6.BÖLÜM
H. J. Granger
Riddle'ın çıkışıyla Hermione ofisindeki çalışma masasına yaslandı ve elleriyle yüzünü kapattı derin bir nefes alarak. Az önce çıkan Riddle'ın gölgesi hala odasındaymış gibi hissediyordu.
Soğumuş olan kahvesini tek yudumda tepesine dikerek bitirdi ve aklını toplamak için sıcak bir duş almaya karar verdi.Dışarıdaki fırtına devam ediyordu. Pencerelerini tamamen kapatıp ofisinden yatak odasına geçti. Yatak odasında bir dört direkli karyola, rahat bir tekli kanepe, eşya sandığı ve de şömine vardı. Dairesinin kendine ait banyosuna girdi ve sıcak su yüzüne çarparken gözlerini kapatarak düşüncelere daldı.
Hala nasıl bir yol izlemesi gerektiğinden emin değildi. Riddle'ın güvenini kazanmalıydı. Dumbledore onu buraya bu amaçla göndermişti. Ama bu kolay değildi. Hem de hiç değildi. Riddle'la neredeyse aynı yaştaydılar, Hermione belki biraz büyüktü. Ama bu onun manipülasyon ve insanların üzerinde kontrol edinme yeteneklerinden hiçbir şey eksiltmiyordu.
Banyodan çıkarken mavi bornozuna sarınıp kuşağını sıkıca bağladı ve en sevdiği şeyi yaparak şöminenin önündeki kanepeye çöktü.
Karanlık Sanatları öğrenmişti. Evet, Hermione Granger karanlık sanatlarda uzmanlaşmıştı. Eskiden olsa insanlar -ve de Hermione'nin kendisi- buna çok şaşırırdı... Ama artık değil. Başına gelen o şeylerden sonra...

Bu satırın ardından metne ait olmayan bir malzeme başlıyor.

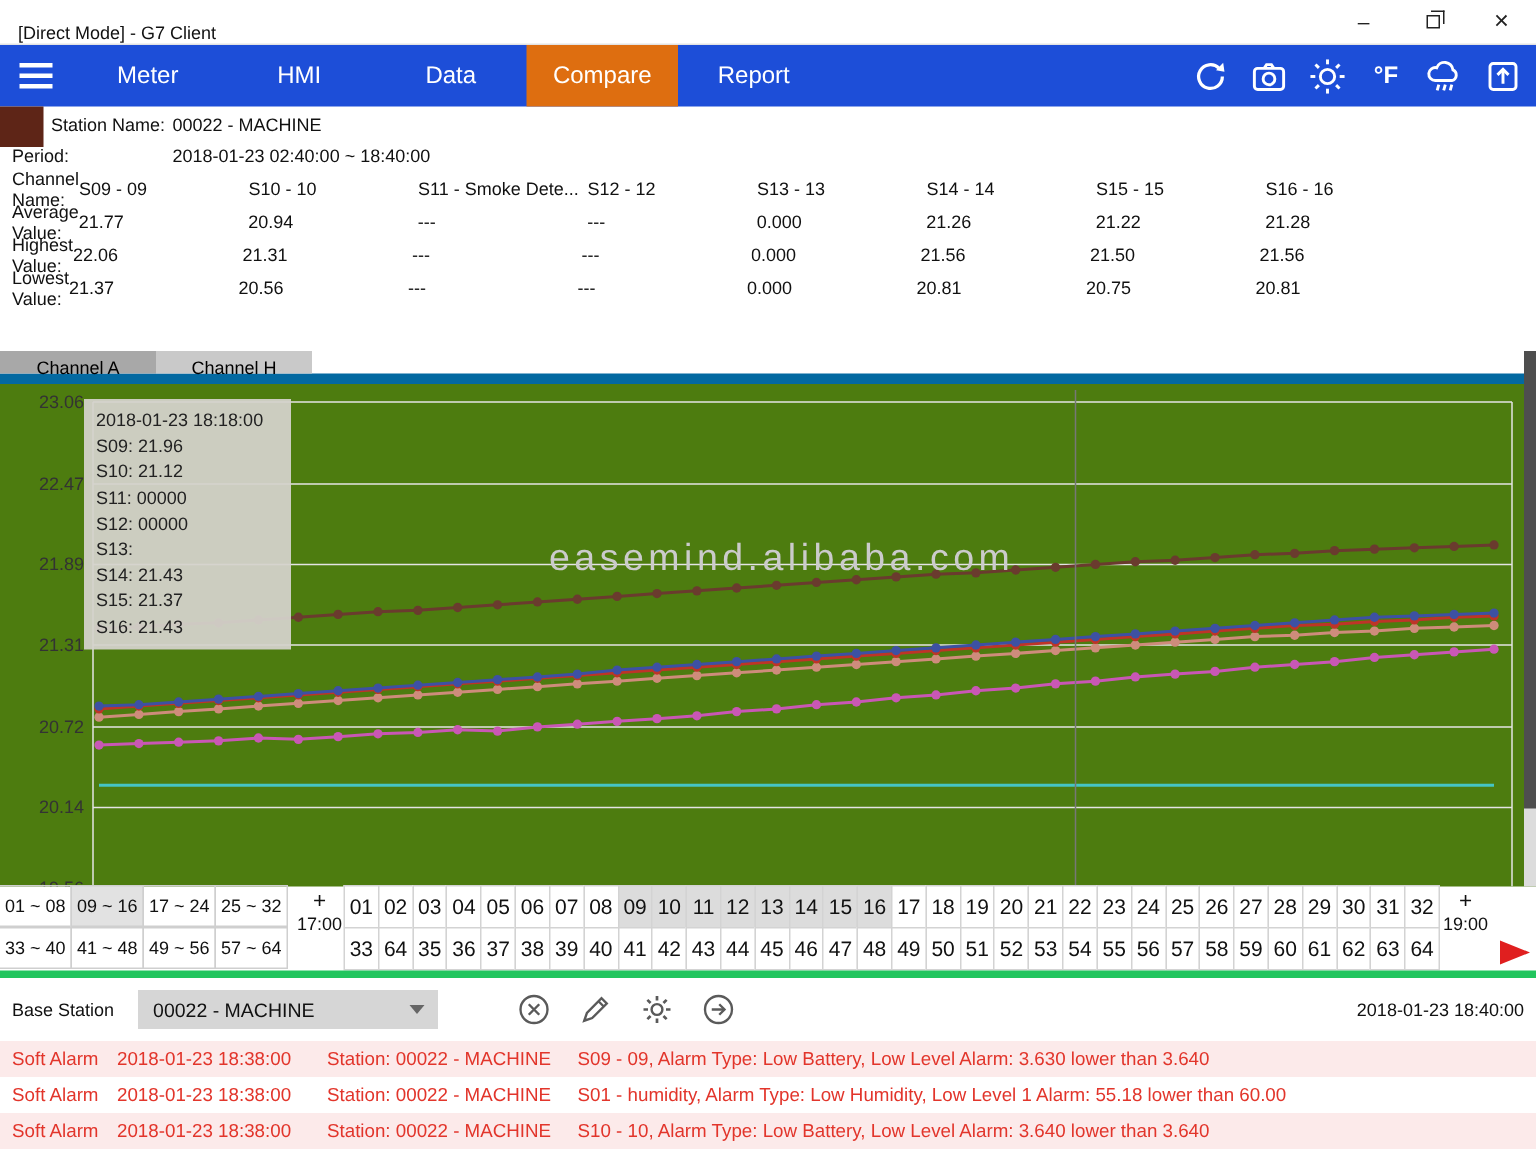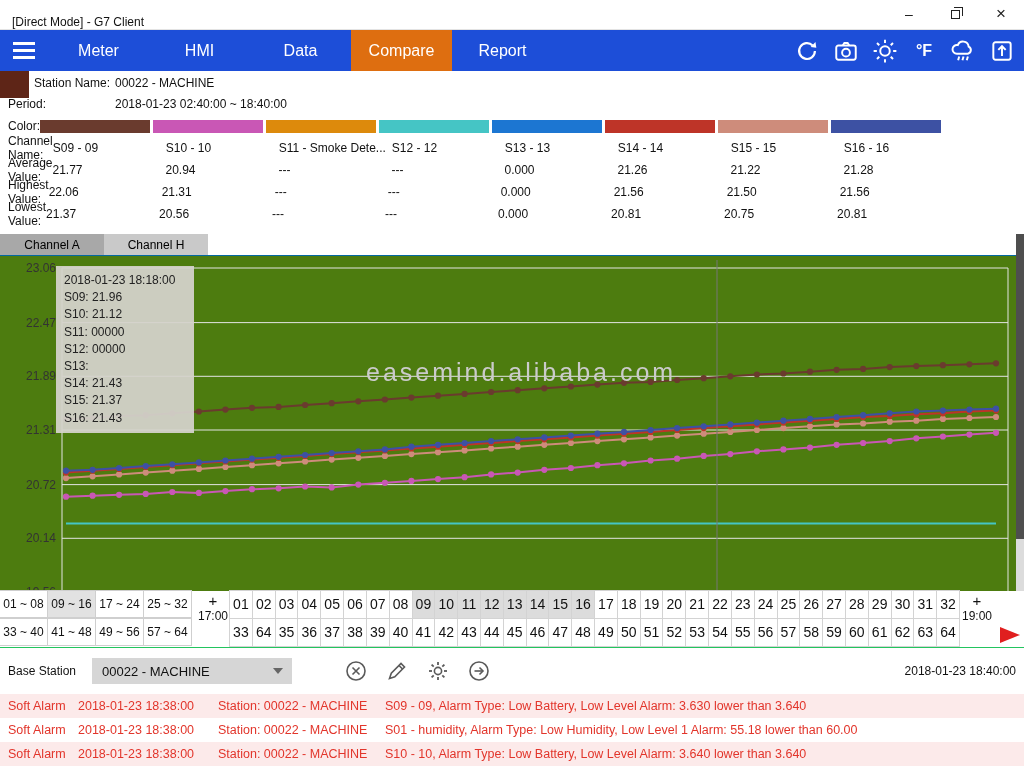--- a/index.html
+++ b/index.html
@@ -35,21 +35,21 @@
   .corner-btn { position:absolute; left:0; top:0; width:29px; height:27px; background:#5E2517; cursor:pointer; }
   .info-row { display:flex; height:22px; align-items:center; }
   .info-row.first { padding-top:2px; }
   .info-label { width:115px; padding-left:8px; }
   .info-label.indent { padding-left:34px; width:115px; }
   .cols { display:flex; }
   .col { width:113px; overflow:hidden; white-space:nowrap; }
   .swatch { width:110px; height:13px; margin-right:3px; }
   
   .chtabs { position:absolute; left:0; top:234px; width:1024px; height:22px;
-    background:#fff; border-bottom:1px solid #0369a1; display:flex; }
+    background:#fff; border-bottom:7px solid #0369a1; display:flex; }
   .chtab { width:104px; text-align:center; line-height:22px; font-size:12px;
     background:#C9C9C9; color:#000; cursor:pointer; }
   .chtab.active { background:#A8A8A8; }
   
   .chartwrap { position:absolute; left:0; top:256px; width:1024px; height:335px; background:#4d7c0f; }
   .tooltip { position:absolute; left:56px; top:10px; width:138px;
     background:rgba(213,210,204,0.94); padding:6px 8px; font-size:12px;
     line-height:17.2px; color:#222; }
   .watermark { position:absolute; left:366px; top:102px; font-size:25px;
     color:#CBCBCB; letter-spacing:3px; }
@@ -66,21 +66,21 @@
   .timelabel { font-size:12px; }
   .numgrid { flex:1; display:grid; grid-template-columns:repeat(32,1fr);
     grid-template-rows:28px 28px; }
   .numcell { border:1px solid #D3D3D3; text-align:center; line-height:26px;
     font-size:14px; margin-left:-1px; margin-top:-1px; cursor:pointer; background:#fff; }
   .numcell.sel { background:#DCDCDC; }
   .arrowcol { width:30px; position:relative; }
   .red-arrow { position:absolute; right:2px; bottom:2px; cursor:pointer; }
   
   .bottombar { position:absolute; left:0; top:647px; width:1024px; height:47px;
-    display:flex; align-items:center; border-top:1px solid #22c55e; }
+    display:flex; align-items:center; border-top:5px solid #22c55e; }
   .bs-label { font-size:12px; margin-left:8px; }
   .dropdown { margin-left:16px; width:200px; height:26px; background:#D6D6D6;
     display:flex; align-items:center; font-size:13px; padding-left:10px; cursor:pointer; }
   .dd-chev { margin-left:auto; margin-right:9px; width:0; height:0;
     border-left:5px solid transparent; border-right:5px solid transparent;
     border-top:6px solid #666; }
   .tool-icons { display:flex; gap:17px; margin-left:52px; }
   .tool-icon { width:24px; height:24px; cursor:pointer; }
   .timestamp { margin-left:auto; margin-right:8px; font-size:12px; }
   
@@ -169,33 +169,20 @@
 
 <div class="infopanel">
   <div class="corner-btn"></div>
   <div class="info-row first">
     <div class="info-label indent">Station Name:</div>
     <div>00022 - MACHINE</div>
   </div>
   <div class="info-row">
     <div class="info-label">Period:</div>
     <div>2018-01-23  02:40:00 ~ 18:40:00</div>
-  </div>
-  <div class="info-row">
-    <div class="info-label">Color:</div>
-    <div class="cols" id="swatch-row">
-        <div class="swatch" style="background: rgb(106, 59, 46);"></div>
-        <div class="swatch" style="background: rgb(201, 87, 181);"></div>
-        <div class="swatch" style="background: rgb(221, 138, 12);"></div>
-        <div class="swatch" style="background: rgb(69, 197, 197);"></div>
-        <div class="swatch" style="background: rgb(28, 118, 210);"></div>
-        <div class="swatch" style="background: rgb(190, 52, 40);"></div>
-        <div class="swatch" style="background: rgb(206, 140, 123);"></div>
-        <div class="swatch" style="background: rgb(61, 81, 163);"></div>
-      </div>
   </div>
   <div class="info-row">
     <div class="info-label">Channel Name:</div>
     <div class="cols" id="name-row">
         <div class="col"><span>S09 - 09</span></div>
         <div class="col"><span>S10 - 10</span></div>
         <div class="col"><span>S11 - Smoke Dete...</span></div>
         <div class="col"><span>S12 - 12</span></div>
         <div class="col"><span>S13 - 13</span></div>
         <div class="col"><span>S14 - 14</span></div>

Daha güçlüydü, daha öfkeliydi. Korktuğu tek şey öfkesine yenilmekti ve az daha yeniliyordu. Riddle'dan korkmuyordu. Ölümü çoktan kucaklamıştı Hermione farklı biçimlerde. Korktuğu şey başarısızlıktı. Başarı için gözüpek olmalıydı, acımasız olmalıydı, hırslı olmalıydı. Ve olacaktı da. Kendine söz vermişti.
Şömine alevlerinin tatlı sıcağı yanağına vururken yatak odasından ofisinin kapısını araladı ve portreye baktı. Hala gelmemişti. Muhtemelen işi vardı. Hermione ona sorması gerekenleri bir kenara not etmeliydi çünkü çığ gibi büyüyordu hem sorular hem de sorunlar.
Ofisin kapısını kapayarak geri yatak odasına döndü ve geceliğini giyerek yatağına uzandı. Yarın hafta sonuydu. Hogsmeade'e gidecekti. Gözünden bir damla sıcak yaş süzülerek yanağına aktı.
Eski anıları yâd etmesinde bir sakınca yoktu.
* * * * * * * * * * * * * * * *
T.M. Riddle
Tom sabah uyandığında aklında bu hafta sonu Hogsmeade'e gitmek yoktu. Daha gideli uzun zaman olmamıştı ve öğrencilerin gidişiyle sessizleşmiş kütüphanede huzurla Tılsım ve Aritmansi çalışmayı tercih ederdi.
Ne var ki Hogsmeade'in yerel kitapçısı Tomes&Scrolls'a yeni kitaplar ve parşömenler geldiğini hatırladı kendini duşa attığında. Ilık suyun altında kendine gelirken kitapçıya gitmenin kesinlikle kaçırılmayacak bir fırsat olduğuna emin oldu.
Sabahın ilk yarısını kitap arayışı için geçirip sonraki yarısında da azalan iksir malzemelerini tazelemek için aktardan alışveriş yapıp şatoya dönmeyi planladı.Şatoya dönme düşüncesi beraberinde Granger'ı da aklına getirdi. Genç kadın hakkında kişisel hiçbir şey bilmediğini idrak etti, odasındaki sandığının üzerine kazınmış HJG harfleri haricinde.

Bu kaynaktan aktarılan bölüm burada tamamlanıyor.